Como la educación se industrializó hace mucho tiempo, estamos bien temprano, como operarios, aún de noche, en un aula. Como la industrialización deja grietas, nos proponemos discutir. Sí, eso que estaría de moda ahora que desacartonamos al docente con el que interactuamos también en Facebook. Demasiado temprano, pero justo a tiempo para que el horario sea lo suficientemente funcional a los horarios de oficina, y contribuya decididamente a los atascos en el que convergemos con oficinistas y empleados de todo tipo.

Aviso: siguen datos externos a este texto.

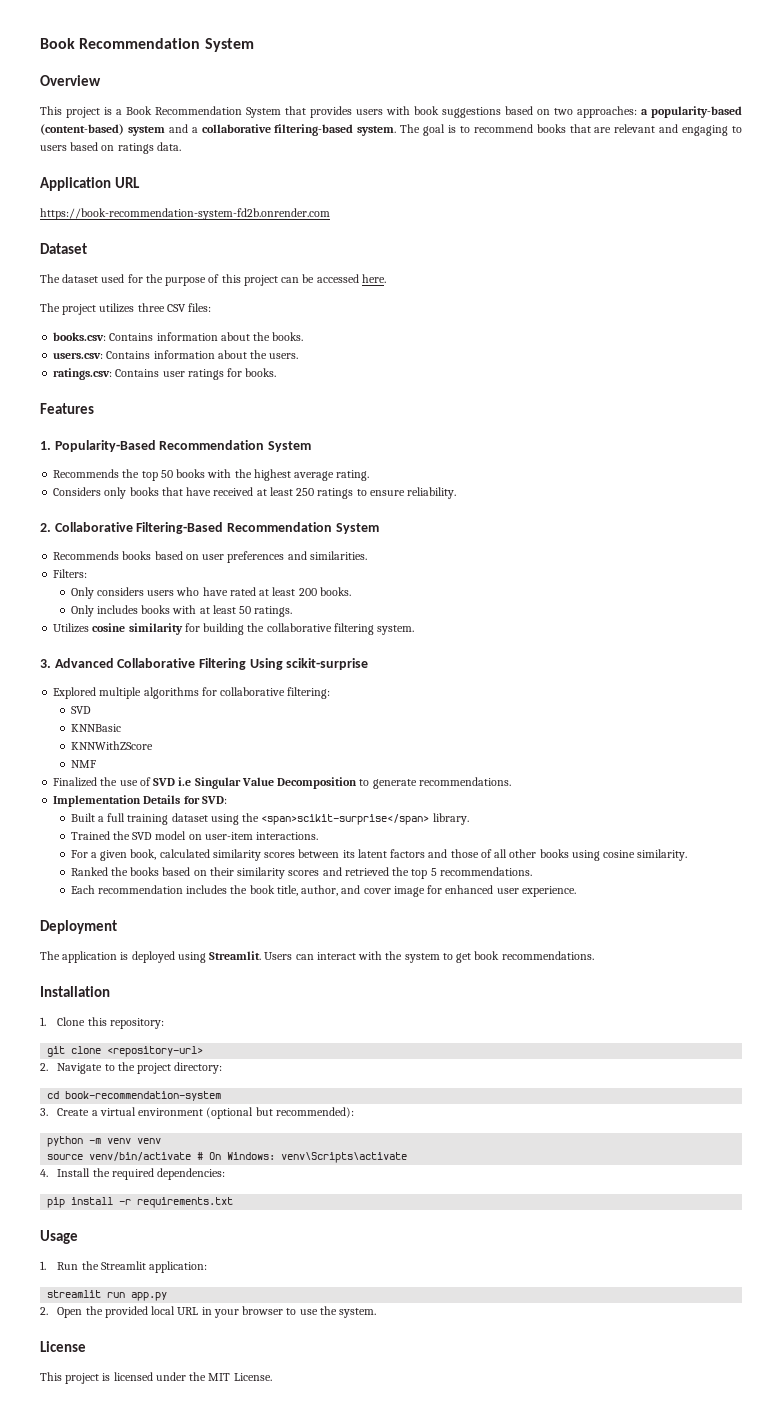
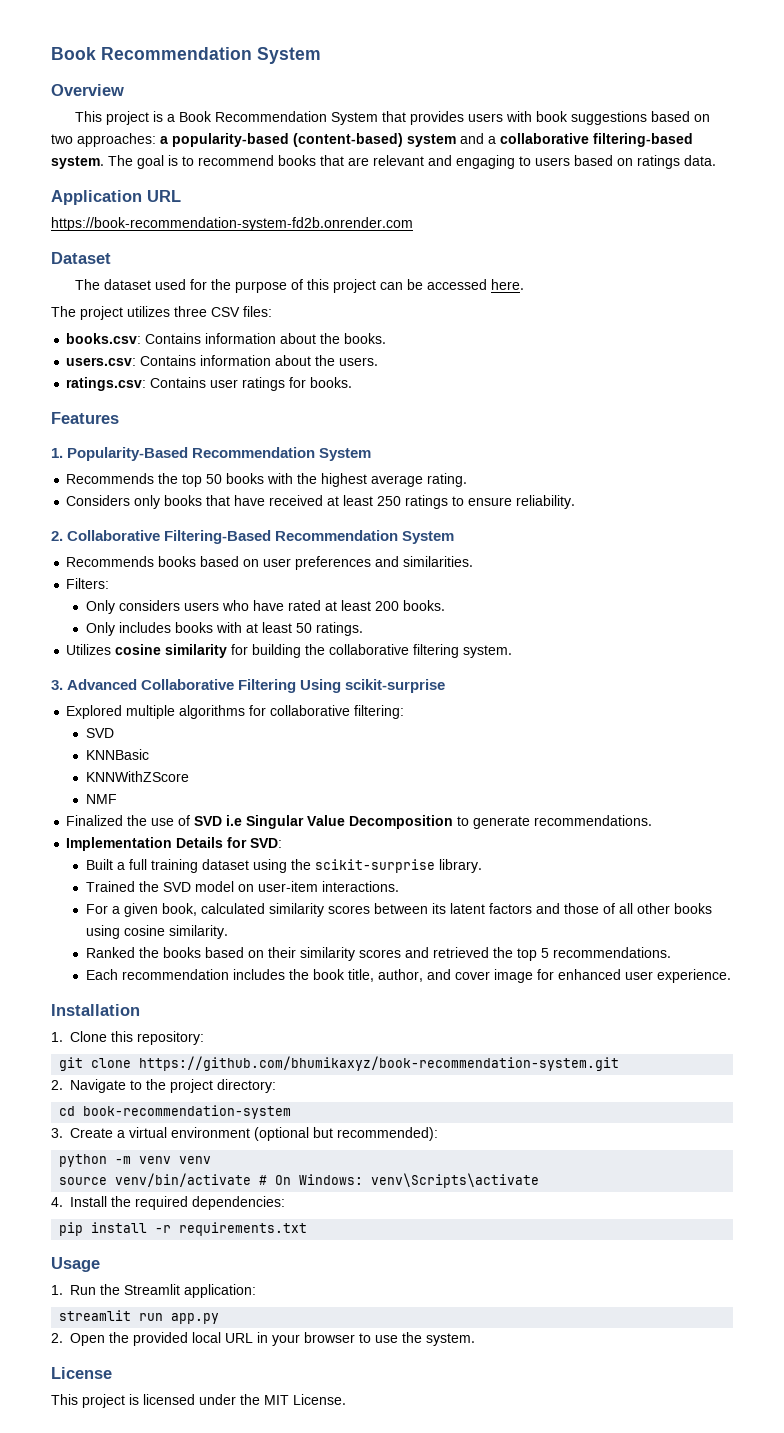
- Built a full training dataset using the <span>scikit-surprise</span> library.
+ Built a full training dataset using the scikit-surprise library.
- Deployment
- The application is deployed using Streamlit. Users can interact with the system to get book recommendations.
- git clone <repository-url>
+ git clone https://github.com/bhumikaxyz/book-recommendation-system.git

Carrera de grado. La primera certificación que habilita al mundo del trabajo, ese que tratamos por todos los medios que llegue cada vez más tarde, como si los niños y adolescentes fueran estúpidos e incapaces de ejercer el arte del “hacer”. Somos muy pocos para que el primer sondeo de prejuicios sea significativo, pero demasiados para que se pueda llevar adelante una discusión bien fundamentada.
De todos modos arrancamos, nos tiramos a la piscina sabiendo que al principio, entre la timidez y el miedo a equivocarse, está vacía. Hay que volver al borde, y arrojarse nuevamente, usualmente un par de veces.
Y aparecen los prejuicios, y los juicios mal formados. Son muchos los temas… demasiados para ordenarlos. Pero hay uno en particular que demuestra, año tras año, grupo por grupo, clase por clase, que la escuela les da los mejores deseos para su futuro sin darse cuenta de haber enraizado un pensamiento mágico difícil de desarmar académicamente.
Hablo de lo virtual. Eso que ya resulta muy natural. Eso que los nativos digitales con los que discuto (año tras año, grupo por grupo, clase por clase), tienen como acompañamiento permanente, ubicuo, familiar,… pero a la vez tan extraño.
Lo virtual. Eso que se fuerza como sinónimo de digital, inmaterial, nube, aire, y muchas veces se propone como antónimo de real. Eso que se transformó en un entorno vital, un espacio de encuentro, de relación, de interacción, de coordinación, y a la vez sede de un animismo que depositan en él como si se tratara de manos mágicas y voluntades invisibles. Ese pensamiento animista lleva a algunos a pensar en términos mágicos también a la radio o a la televisión, y, por supuesto, al wi-fi. Nada de lo que no pueden tener en las manos escapa a la magia.
¿Podemos seguir trabajando bajo estas circunstancias? ¿Realmente deberíamos hacer docencia sobre qué cosa es lo virtual?, o para comenzar por algún lado, ¿lo físico? Si un nativo digital no puede dar cuenta de que las ondas electromagnéticas de la radio y del wi-fi son tan físicas como un trozo de madera, ¿por dónde empezamos? Si un nativo digital no es capaz de entender la relación entre las aplicaciones que utiliza, las plataformas, sistemas operativos, hardware y enlaces de red…. ¿por dónde empezamos?
No quiero volver a la frase de siempre que describe la responsabilidad de la educación básica, simplemente porque me parece que es demasiado evidente. Allí comienza todo, en escuelas que explican cómo usar un paquete de software al estilo Office en lugar de enseñar a programar, capacidad que construye otro tipo de racionalidad diferente a la de las ciencias naturales y las ciencias sociales. Allí están los docentes que no pueden explicar la virtualidad. Allí están. Y siguen estando. Y seguirán estando. Y seguirán enseñando.
Esta catarsis no tiene rumbo, pero tiene fundamento. No se si prefiero que dejen de enseñar en vez de enseñar mal. La formación tecnológica es cosa demasiado seria en una era en la que debemos contar con elementos para entender una época decididamente marcada por la tecnología. Entenderla para hacerla, si hay vocación; para criticarla, si hay mirada acorde; usarla responsablemente para ejercer la autonomía que nos separa del consumo estúpido para convertirnos en sujetos.